Municipal president of Caborca
- In office 2003–2006
- Preceded by: Jorge Trevor Pino
- Succeeded by: Hernán Méndez Oros

Member of the Congress of Sonora from the 3rd district
- In office 2000–2003
- Preceded by: Júlio Alfonso Martínez Romero
- Succeeded by: Luis Alberto Cañez Lizarraga

Personal details
- Citizenship: Mexican
- Party: PAN
- Education: Universidad de Sonora
- Occupation: accountant

= Héctor Cáñez Ríos =

Mexican politician

Héctor Cáñez Ríos is a Mexican accountant and politician representing the National Action Party (PAN). He served in the LVI Legislature of the Congress of Sonora from 2000 to 2003.

==Biography==
Cáñez Ríos is a native of Pitiquito, Sonora. He earned a Licentiate in public accounting from the Universidad de Sonora in 1991, and worked as an accountant. When the Colegio de Contadores Públicos de Sonora (College of Public Accountants of Sonora) established its first auxiliary branch in Caborca in 1992, Cáñez Ríos served as its first president.

In the 2000 state elections, Cáñez Ríos won a seat representing the 3rd district in the LVI Legislature of the Congress of Sonora. He obtained 49 percent of the vote while his closest opponent from the Institutional Revolutionary Party (PRI) received 42 percent.

In the 2003 state elections, Cáñez Ríos was elected as the municipal president of Caborca with 12,380 votes, or 57.5 percent of the valid votes cast. In March 2004, he and María Dolores del Río, the Hermosillo municipal president, were the only two out of 72 municipalities in the state who did not sign a public works agreement under the controversial Participación Social Sonorense (Pasos; Sonoran Social Participation) program, in which citizens would serve as "watchdogs" of public works projects. During his tenure, Cáñez Ríos dealt with a water crisis which severely affected the heavily agriculture-based economy of Caborca, and continued the diversification of the local economy toward commerce and hunting tourism.

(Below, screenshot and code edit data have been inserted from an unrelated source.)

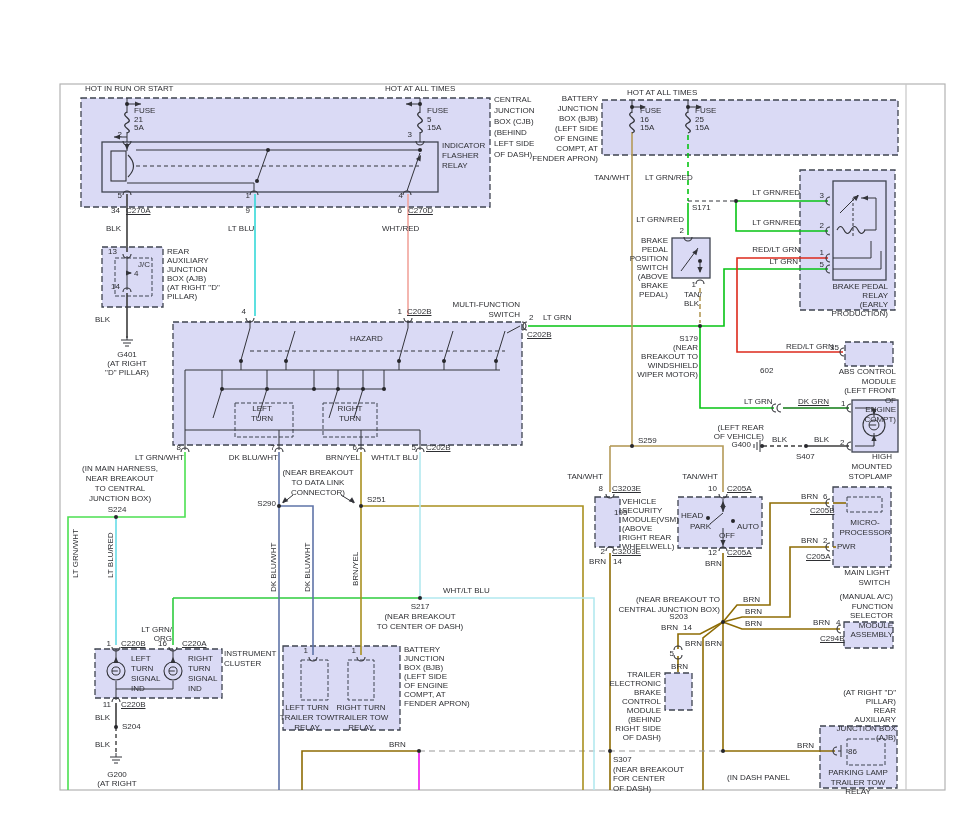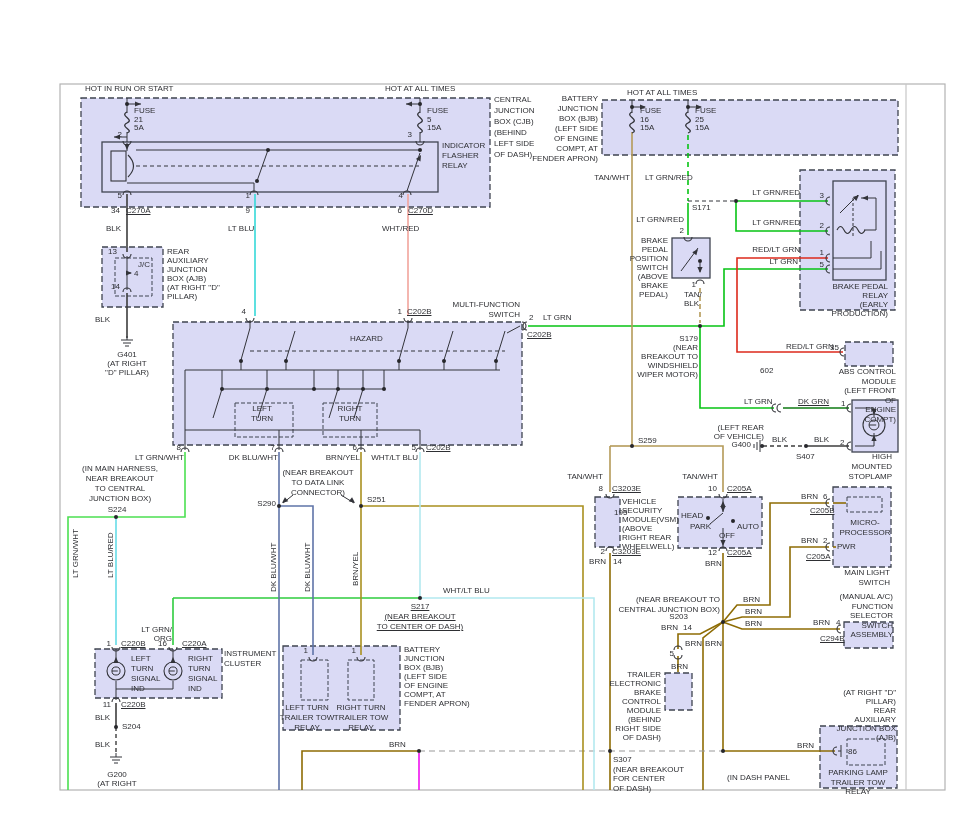--- a/index.html
+++ b/index.html
@@ -456,7 +456,7 @@
 SWITCH</div>
       <div class="lbl" style="left: 893px; top: 592px; line-height: 9.5px; transform: translateX(-100%); text-align: right;">(MANUAL A/C)
 FUNCTION SELECTOR
-SWITCH ASSEMBLY</div>
+MODULE ASSEMBLY</div>
       <div class="lbl" style="left: 830px; top: 619px; line-height: 8.5px; transform: translateX(-100%); text-align: right;">BRN</div>
       <div class="lbl" style="left: 836px; top: 619px; line-height: 8.5px;">4</div>
       <div class="lbl u" style="left: 820px; top: 635px; line-height: 8.5px;">C294B</div>

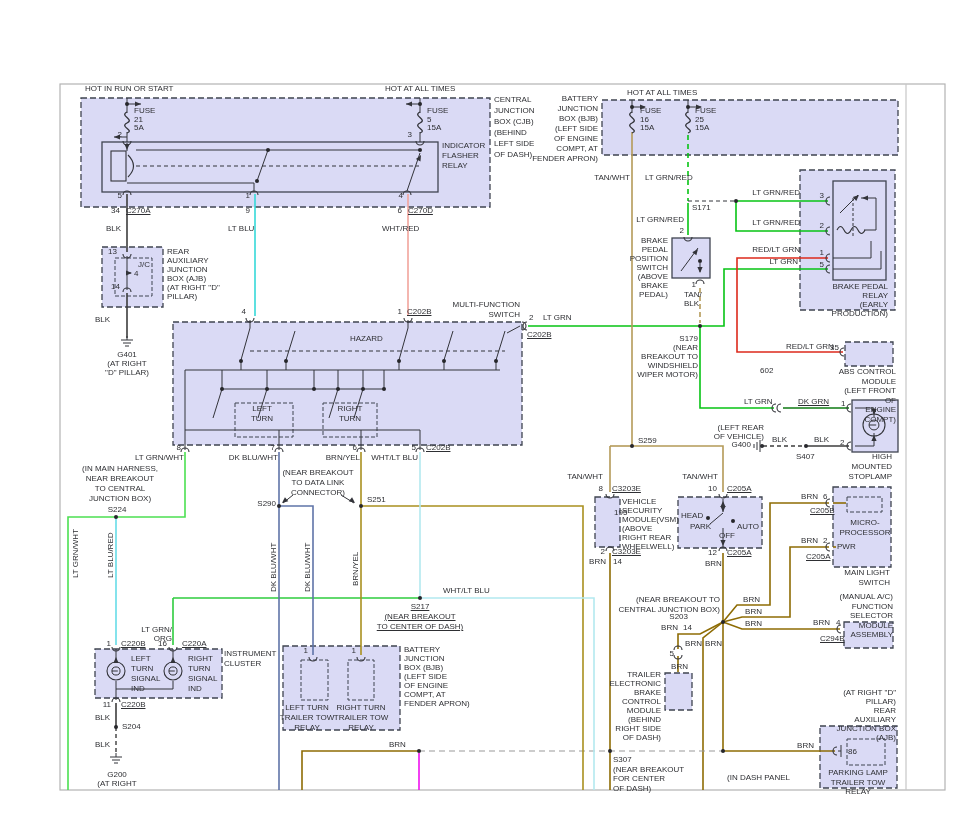--- a/index.html
+++ b/index.html
@@ -508,7 +508,7 @@
       <div class="lbl" style="left: 304px; top: 592px; line-height: 8.5px; transform: rotate(-90deg); transform-origin: 0px 0px; white-space: nowrap;">DK BLU/WHT</div>
       <div class="lbl" style="left: 352px; top: 586px; line-height: 8.5px; transform: rotate(-90deg); transform-origin: 0px 0px; white-space: nowrap;">BRN/YEL</div>
       <div class="lbl" style="left: 443px; top: 587px; line-height: 8.5px;">WHT/LT BLU</div>
-      <div class="lbl" style="left: 420px; top: 602px; line-height: 10px; transform: translateX(-50%); text-align: center; text-decoration: underline;">S217
+      <div class="lbl" style="left: 420px; top: 602px; line-height: 10px; transform: translateX(-50%); text-align: center;">S217
 (NEAR BREAKOUT
 TO CENTER OF DASH)</div>
       <div class="lbl" style="left: 172px; top: 625px; line-height: 9px; transform: translateX(-100%); text-align: right;">LT GRN/

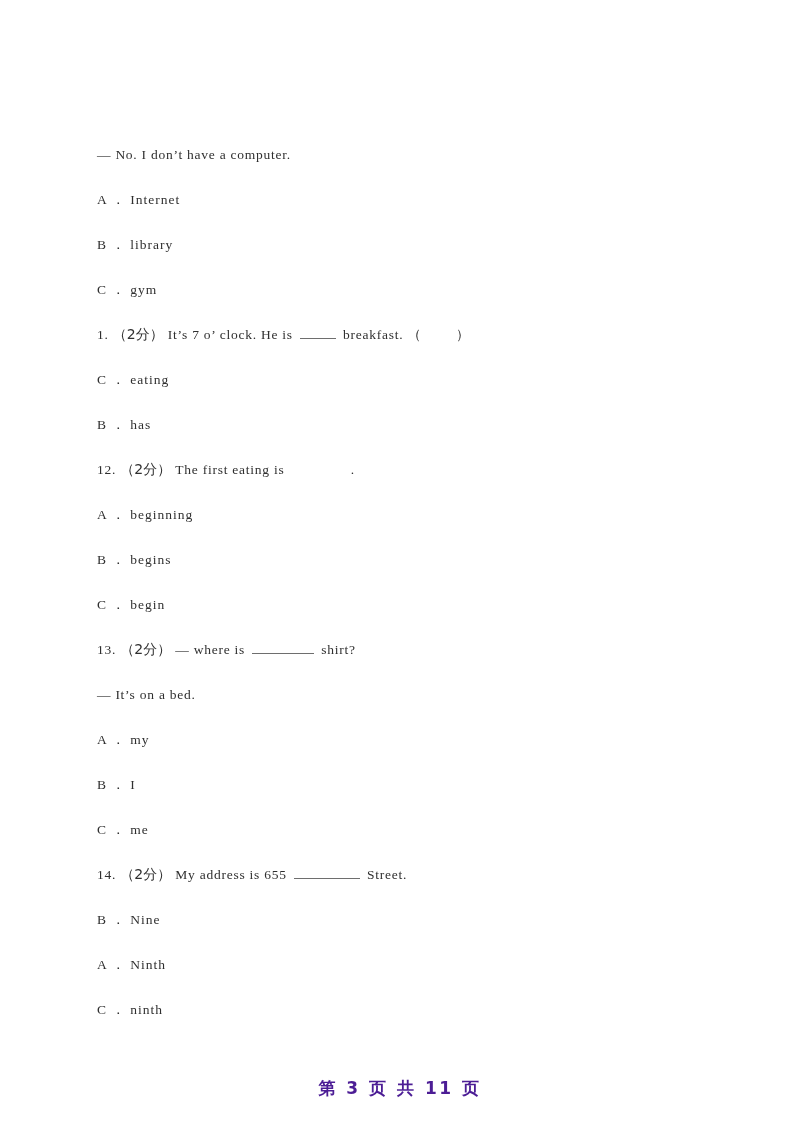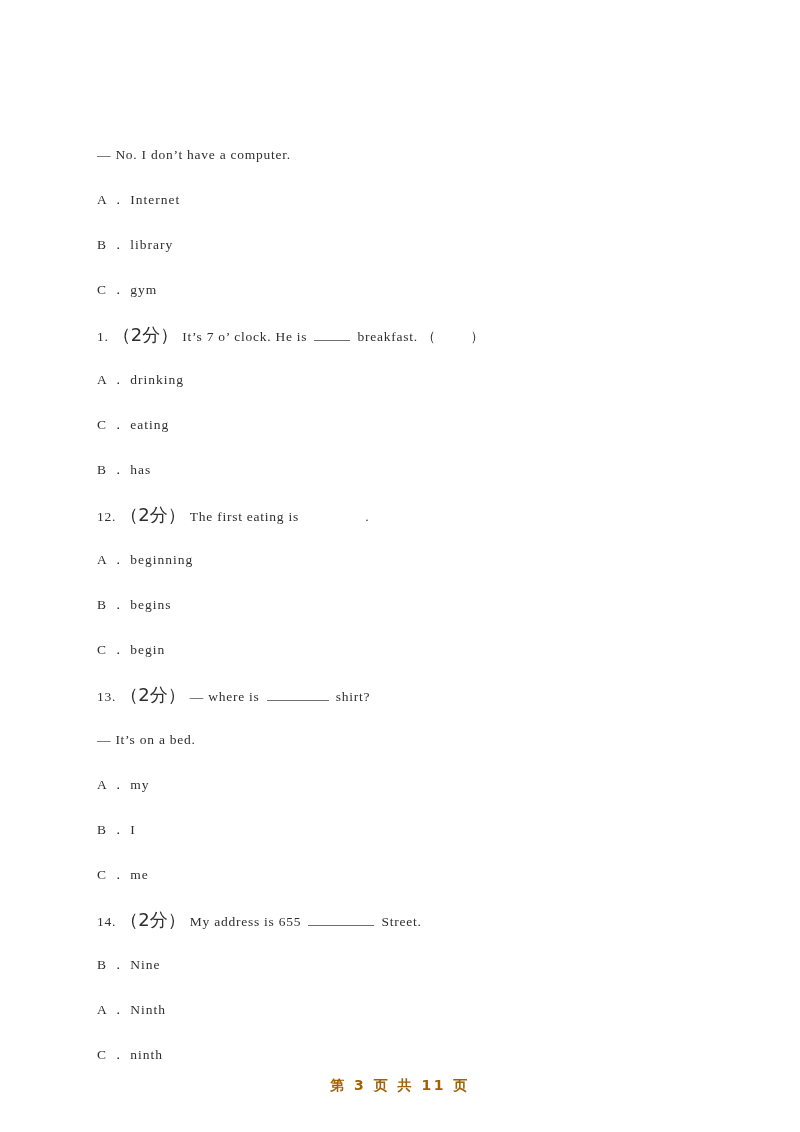--- a/index.html
+++ b/index.html
@@ -72,7 +72,7 @@
 
   .cjk {
     font-family: "DejaVu Sans", "Liberation Sans", sans-serif;
-    font-size: 18px;
+    font-size: 14px;
     letter-spacing: 0;
   }
 

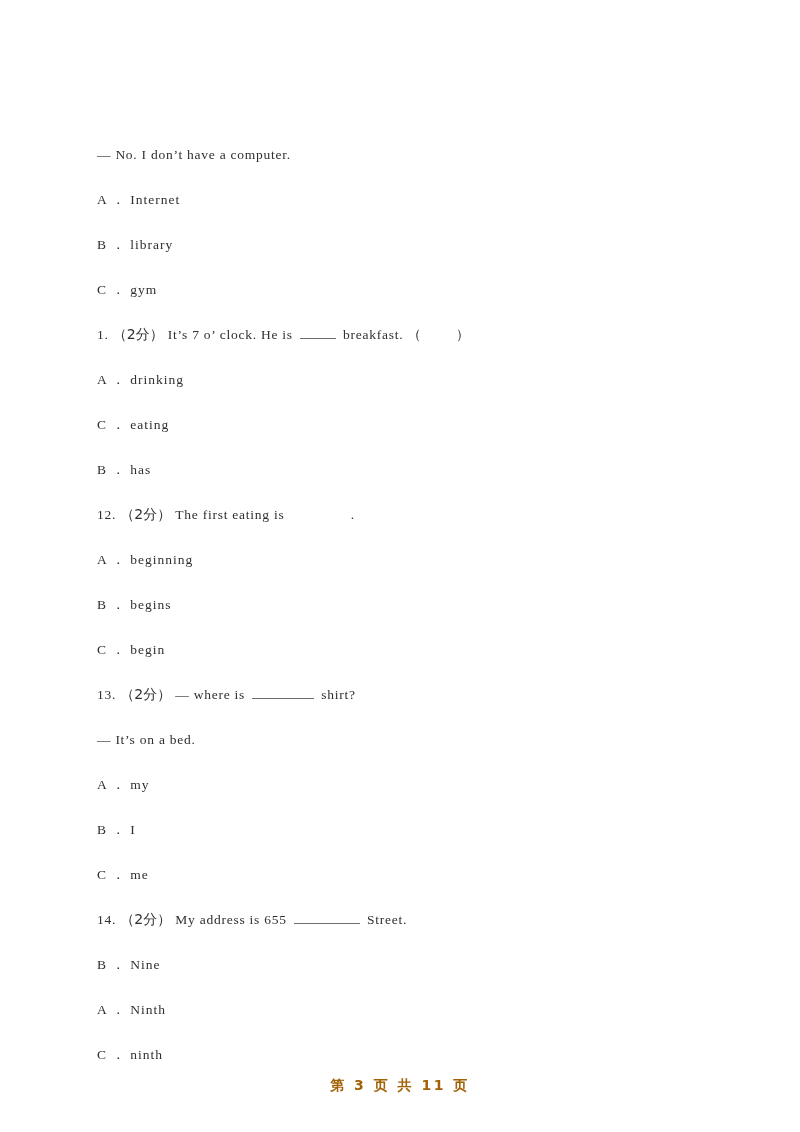--- a/index.html
+++ b/index.html
@@ -111,10 +111,6 @@
       <span>）</span>
     </div>
     <div class="line option">
-      <span>A ．</span>
-      <span>drinking</span>
-    </div>
-    <div class="line option">
       <span>C ．</span>
       <span>eating</span>
     </div>

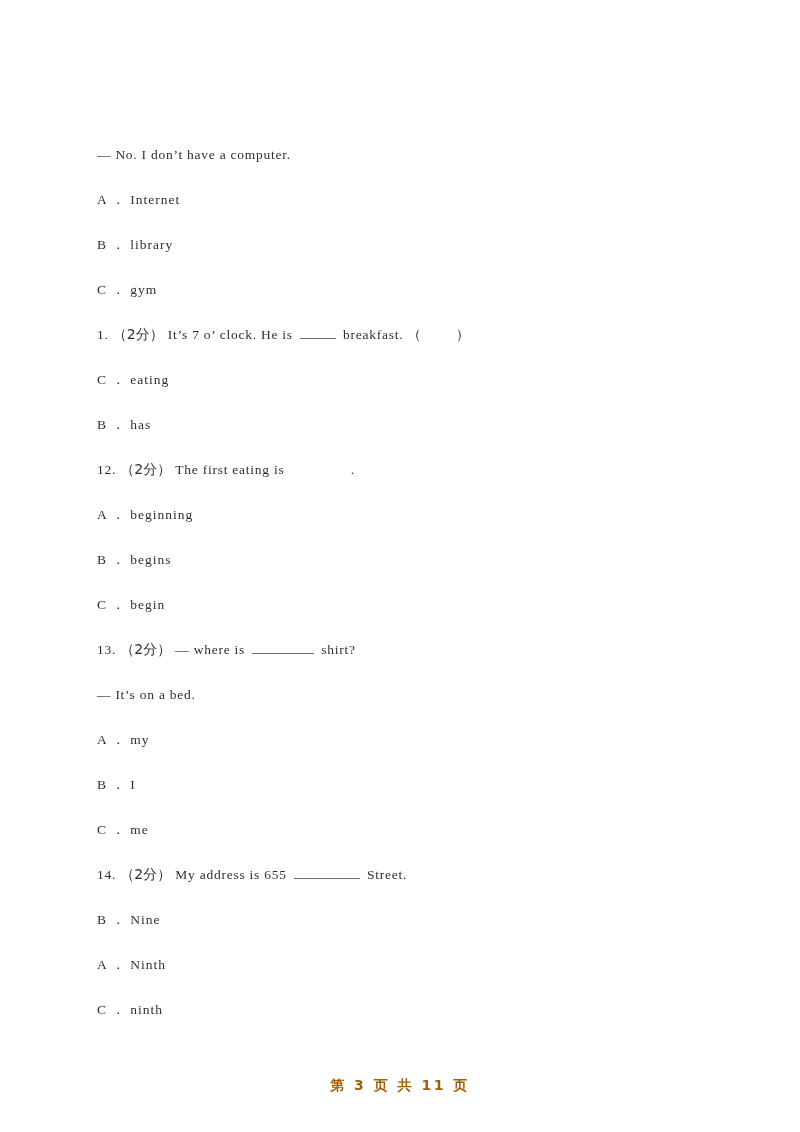--- a/index.html
+++ b/index.html
@@ -83,10 +83,10 @@
     width: 800px;
     text-align: center;
     font-family: "DejaVu Sans", "Liberation Sans", sans-serif;
-    font-size: 14px;
+    font-size: 17px;
     font-weight: bold;
     letter-spacing: 2.5px;
-    color: #a16207;
+    color: #4c1d95;
   }
 </style>
 </head>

In January 2006, Cáñez Ríos was accused of protecting municipal police officers after they assaulted a journalist who had accused the department of involvement in drug trafficking. In an open letter, Robert Ménard, the secretary-general of Reporters Without Borders (RSF), asked Eduardo Bours, the Governor of Sonora, to administer the appropriate sanctions on both the police and Cáñez Ríos, who the RSF hoped would "account publicly for his actions".

His brother, Fernando Cáñez Ríos, was a PAN pre-candidate for municipal president of Caborca in 2009; he lost the internal election for the party's nomination to Darío Murillo Bolaños.